Friday, September 20, 2024

Bing Maps Gets an Upgrade

Microsoft announced that it has made some changes to Bing Maps. Changes include the color of the navigation bar, draggble routes, zoom bar changes, command parsing, embedding, dynamic computing, new navigation, speed, and Bing Maps will no longer stop at the international date line, but will wrap around the world continuously.

Draggable routes is arguably the most significant change to Bing Maps. “This is a great (and much requested) feature added to Bing Maps allowing you to generate a route, then in the case that you need to change the route, you can simply grab any part of it and drag it to where you want the route to actually go,” says Microsoft’s Chris Pendleton. “To use draggable routes, click the directions link in the welcome pane or the car icon near the bottom of the welcome pane. Enter a start and end, generate a route, then grab anywhere on the route to move the route line. The route will regenerate for you.”

With the zoom bar, you can now jump to specific zoom levels rather than just zooming in and out, and if you want driving directions or traffic info, you can enter specific commands in the search box like “Bellevue, WA to Space Needle” or “Seattle Traffic.”

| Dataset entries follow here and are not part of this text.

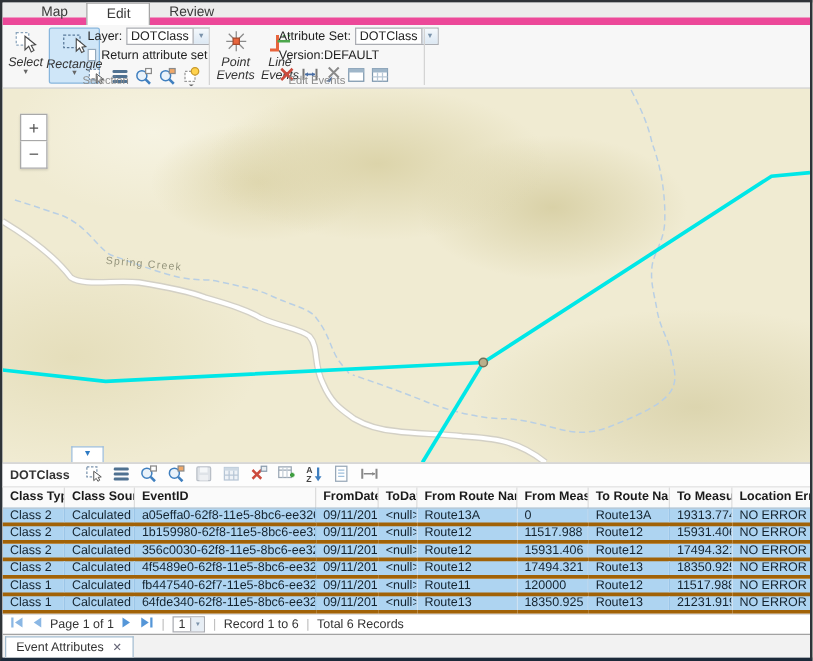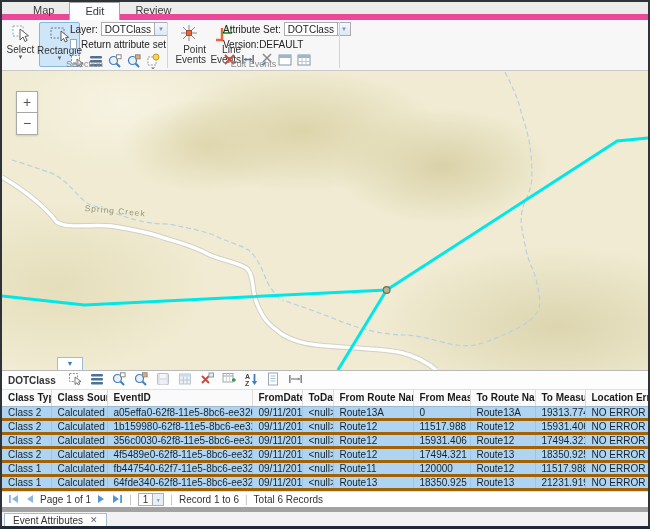--- a/index.html
+++ b/index.html
@@ -11,21 +11,21 @@
     font-size: 10px; color:#222;
   }
   
   .rtabs { position:absolute; left:0; top:0; width:100%; height:18px; background:#ececec; border-bottom:6px solid #ec4899; padding-left:16px; display:flex; }
   .rtab { padding:2px 15px 0 15px; font-size:11px; color:#3a3a3a; height:18px; cursor:default; }
   .rtab.active { background:#fff; border:1px solid #a5a5a5; border-bottom:none; height:19px; }
   
   .ribbon { position:absolute; left:0; top:18px; width:100%; height:51px; background:#f7f7f7; border-bottom:1px solid #c9c9c9; }
   .rib-btn { position:absolute; display:flex; flex-direction:column; align-items:center; justify-content:flex-start; padding-top:2px; font-size:10px; color:#333; }
   .rib-btn .caret { font-size:6px; color:#666; line-height:5px; }
-  .rib-btn .lbl { line-height:10px; text-align:right; }
+  .rib-btn .lbl { line-height:10px; text-align:center;font-style:italic; }
   .btn-select { left:2px; top:2px; width:33px; height:45px; }
   .btn-rect { left:37px; top:2px; width:41px; height:45px; background:#cfe6f8; border:1px solid #88b6dd; border-radius:2px; }
   .btn-point { left:169px; top:2px; width:35px; height:45px; }
   .btn-line { left:205px; top:2px; width:34px; height:45px; }
   .sel-stack { position:absolute; left:68px; top:2px; width:96px; }
   .ee-stack { position:absolute; left:221px; top:2px; width:116px; }
   .stack-row { display:flex; align-items:center; height:14px; margin-bottom:1px; white-space:nowrap; }
   .dd { display:inline-flex; height:14px; border:1px solid #abadb3; background:#fff; align-items:center; margin-left:3px; }
   .dd .dd-val { padding:0 3px; font-size:10px; flex:1; overflow:hidden; }
   .dd .dd-btn { width:13px; height:100%; border-left:1px solid #abadb3; background:linear-gradient(#f4f8fc,#dce8f3); color:#7b93ab; font-size:6px; display:flex; align-items:center; justify-content:center; }
@@ -59,21 +59,21 @@
   .tblwrap { flex:0 0 auto; }
   table.events { border-collapse:collapse; table-layout:fixed; width:646px; font-size:10px; }
   table.events th { font-weight:bold; color:#1a1a1a; text-align:left; background:#fafafa; border-right:1px solid #dcdcdc; border-bottom:1px solid #9fb9ce; height:16px; padding:0 0 0 6px; overflow:hidden; white-space:nowrap; }
   table.events td { background:#aed4f1; color:#14232f; border-right:1px solid #9cc6e8; border-bottom:3px solid #a16207; height:13.5px; padding:0 0 0 6px; overflow:hidden; white-space:nowrap; }
   .pager { height:18px; display:flex; align-items:center; gap:6px; padding-left:6px; border-top:1px solid #dcdcdc; color:#333; }
   .pager .sep { color:#bbb; }
   .pagebox { display:inline-flex; border:1px solid #abadb3; height:13px; align-items:center; }
   .pagebox .pv { padding:0 4px; }
   .pagebox .pb { width:11px; height:100%; border-left:1px solid #abadb3; background:#e7eef5; color:#7b93ab; font-size:5px; display:flex; align-items:center; justify-content:center; }
   
-  .bbar { position:absolute; left:0; top:505px; width:100%; height:19px; background:#f2f2f2; border-top:5px solid #a3a3a3; display:flex; align-items:stretch; padding-left:2px; }
+  .bbar { position:absolute; left:0; top:505px; width:100%; height:19px; background:#f2f2f2; border-top:1px solid #a3a3a3; display:flex; align-items:stretch; padding-left:2px; }
   .btab { background:#fff; border:1px solid #a3bccf; border-bottom:none; margin-top:1px; display:flex; align-items:center; gap:7px; padding:0 8px; font-size:10px; color:#333; }
   .btab .close { color:#667; font-size:9px; font-weight:bold; }
 </style>
 </head>
 <body>
 
 <div class="window">
 
   <div class="rtabs">
     <div class="rtab">Map</div>

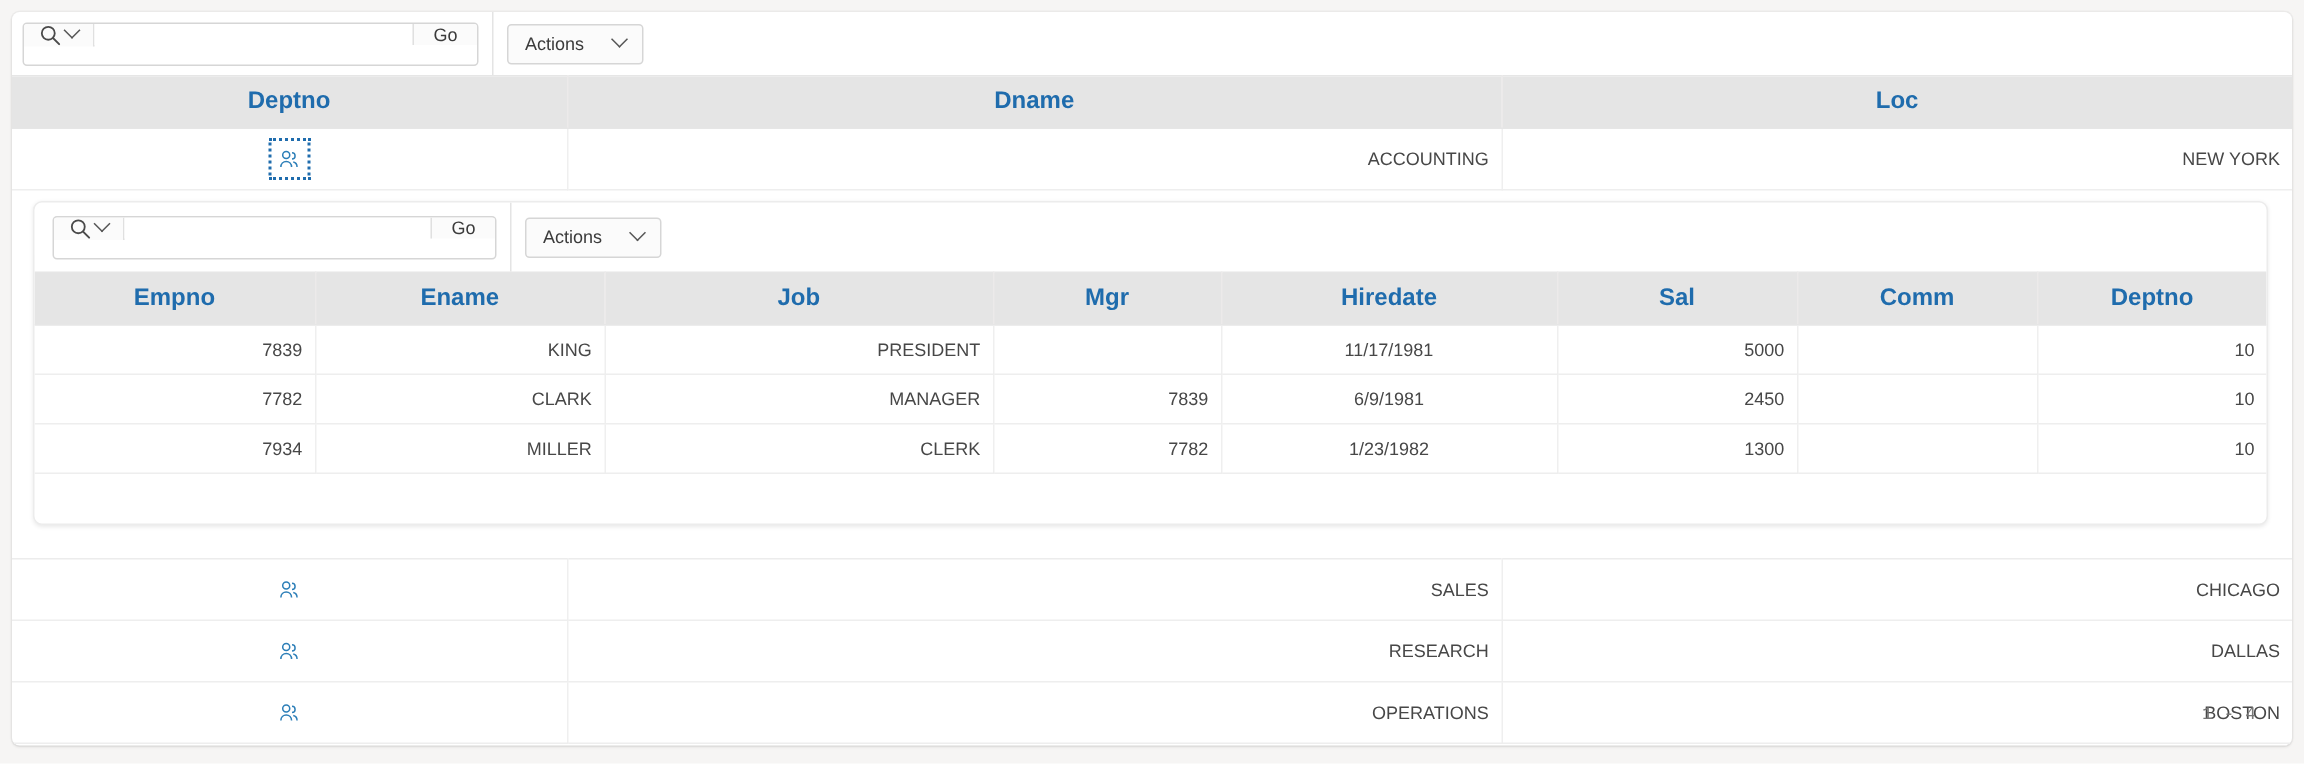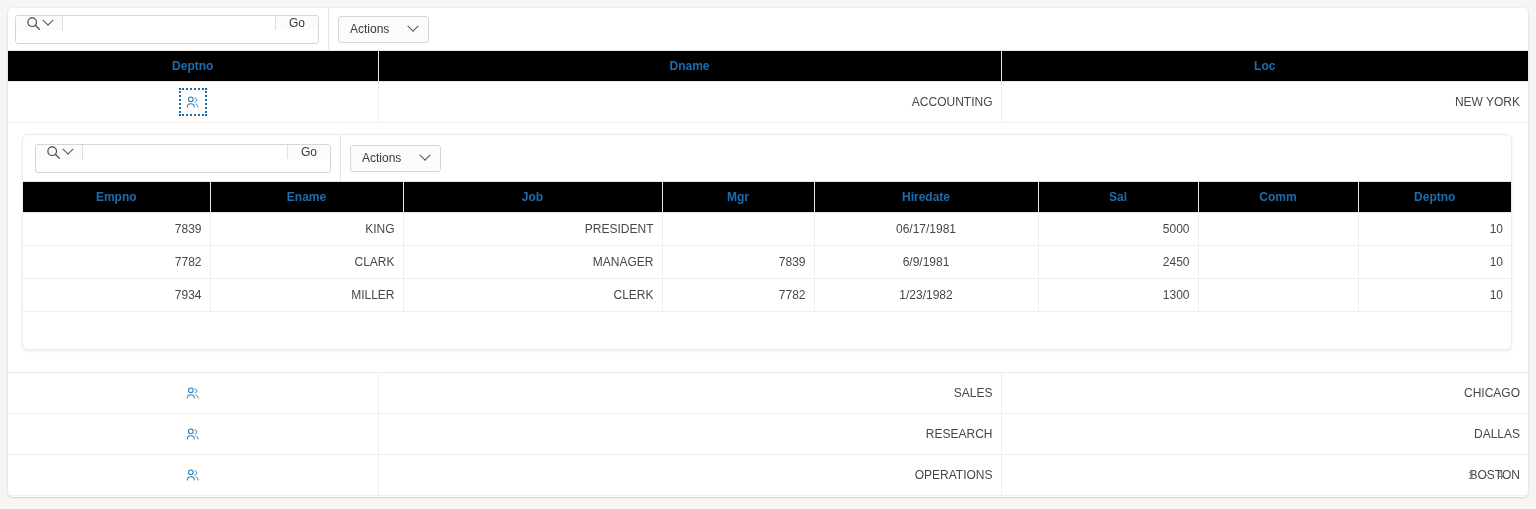--- a/index.html
+++ b/index.html
@@ -112,23 +112,23 @@
     transform: rotate(45deg) translate(-2px,-2px);
   }
 
   
   table.ir-grid {
     width: 100%;
     border-collapse: collapse;
     table-layout: fixed;
   }
   table.ir-grid th {
-    background: #000000;
+    background: #e5e5e5;
     color: #1f6cad;
-    font-size: 12px;
+    font-size: 16px;
     font-weight: bold;
     text-align: center;
     padding: 8px 6px;
     border-top: 1px solid #e6e6e6;
     border-bottom: 1px solid #e6e6e6;
     border-right: 1px solid #eceaea;
     white-space: nowrap;
   }
   table.ir-grid th:last-child { border-right: 0; }
   table.ir-grid td {
@@ -309,21 +309,21 @@
           <th>Comm</th>
           <th>Deptno</th>
         </tr>
       </thead>
       <tbody>
         <tr>
           <td class="num">7839</td>
           <td class="lft">KING</td>
           <td class="lft">PRESIDENT</td>
           <td class="num"></td>
-          <td class="ctr">06/17/1981</td>
+          <td class="ctr">11/17/1981</td>
           <td class="num">5000</td>
           <td class="num"></td>
           <td class="num">10</td>
         </tr>
         <tr>
           <td class="num">7782</td>
           <td class="lft">CLARK</td>
           <td class="lft">MANAGER</td>
           <td class="num">7839</td>
           <td class="ctr">6/9/1981</td>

You can now embed maps onto blogs or sites by clicking the share button when the map is where you want it to be. You can then copy the code or click the “customize view” link to bring up the embeddable map customizer.

Embed Bing Maps

As far as navigation, there is a new selection of features on the button bar with the following: 

– “Welcome” loads the welcome pane

– “Car” loads driving directions

– “Star” loads My Places, formerly called Collections

– “Envelop” loads the ability to share the map with someone via email, copy a URL or embed the map into a web page

– “Printer” is for printing

– “Traffic light” will load the traffic overlay

Bing Maps Buttons

“We’ve moved the processing power closer to the user,” says Pendleton. “Using Microsoft’s ECN, we now have Bing Maps running in data centers in 7 locations around the world. This means wherever you are around the world, you will access Bing Maps from the closest geographic node to where you are physically located.”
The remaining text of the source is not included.